* _YOUR INSTRUCTIONS_
Which lines below fall between the one containing "top:20px; display:flex; align-items:center;" and the one containing "width:30px; height:32px; position:relative;"? Repeat them exactly, counting both of those lines, and add nothing else.

* _Extracted data entries_

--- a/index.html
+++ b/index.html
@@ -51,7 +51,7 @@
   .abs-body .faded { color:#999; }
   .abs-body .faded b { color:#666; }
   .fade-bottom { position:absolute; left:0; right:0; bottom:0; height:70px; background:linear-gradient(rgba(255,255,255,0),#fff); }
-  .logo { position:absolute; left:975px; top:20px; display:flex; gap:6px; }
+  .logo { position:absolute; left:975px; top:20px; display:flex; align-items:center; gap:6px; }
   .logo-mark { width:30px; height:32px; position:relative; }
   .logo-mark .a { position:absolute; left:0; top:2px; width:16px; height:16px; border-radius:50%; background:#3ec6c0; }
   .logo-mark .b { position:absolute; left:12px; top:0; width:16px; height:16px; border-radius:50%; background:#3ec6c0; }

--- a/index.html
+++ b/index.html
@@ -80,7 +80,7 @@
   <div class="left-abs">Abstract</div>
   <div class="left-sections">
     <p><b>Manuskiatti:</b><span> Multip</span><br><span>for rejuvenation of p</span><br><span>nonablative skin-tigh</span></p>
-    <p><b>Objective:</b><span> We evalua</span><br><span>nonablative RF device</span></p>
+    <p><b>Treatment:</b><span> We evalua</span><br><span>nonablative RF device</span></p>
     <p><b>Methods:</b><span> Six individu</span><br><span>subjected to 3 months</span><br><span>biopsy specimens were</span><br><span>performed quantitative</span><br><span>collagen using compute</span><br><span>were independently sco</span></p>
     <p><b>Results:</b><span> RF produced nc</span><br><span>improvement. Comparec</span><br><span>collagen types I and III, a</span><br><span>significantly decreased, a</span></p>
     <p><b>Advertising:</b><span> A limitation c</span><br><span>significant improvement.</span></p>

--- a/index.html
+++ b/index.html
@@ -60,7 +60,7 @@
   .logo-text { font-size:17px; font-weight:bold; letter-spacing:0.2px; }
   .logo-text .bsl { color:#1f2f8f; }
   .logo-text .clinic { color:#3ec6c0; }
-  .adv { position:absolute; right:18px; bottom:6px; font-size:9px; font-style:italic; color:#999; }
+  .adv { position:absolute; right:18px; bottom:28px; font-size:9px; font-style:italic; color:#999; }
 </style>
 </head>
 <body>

--

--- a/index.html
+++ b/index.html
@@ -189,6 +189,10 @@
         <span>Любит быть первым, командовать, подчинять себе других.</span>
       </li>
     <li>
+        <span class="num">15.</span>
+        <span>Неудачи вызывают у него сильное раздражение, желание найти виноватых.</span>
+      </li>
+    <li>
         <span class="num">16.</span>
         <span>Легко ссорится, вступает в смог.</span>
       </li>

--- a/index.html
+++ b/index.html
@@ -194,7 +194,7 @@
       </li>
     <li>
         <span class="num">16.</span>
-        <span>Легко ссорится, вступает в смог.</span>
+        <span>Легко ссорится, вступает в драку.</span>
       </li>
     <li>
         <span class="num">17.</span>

* _EXPECTED OUTPUT_
+  .logo { position:absolute; left:975px; top:20px; display:flex; align-items:center; gap:6px; }
   .logo-mark { width:30px; height:32px; position:relative; }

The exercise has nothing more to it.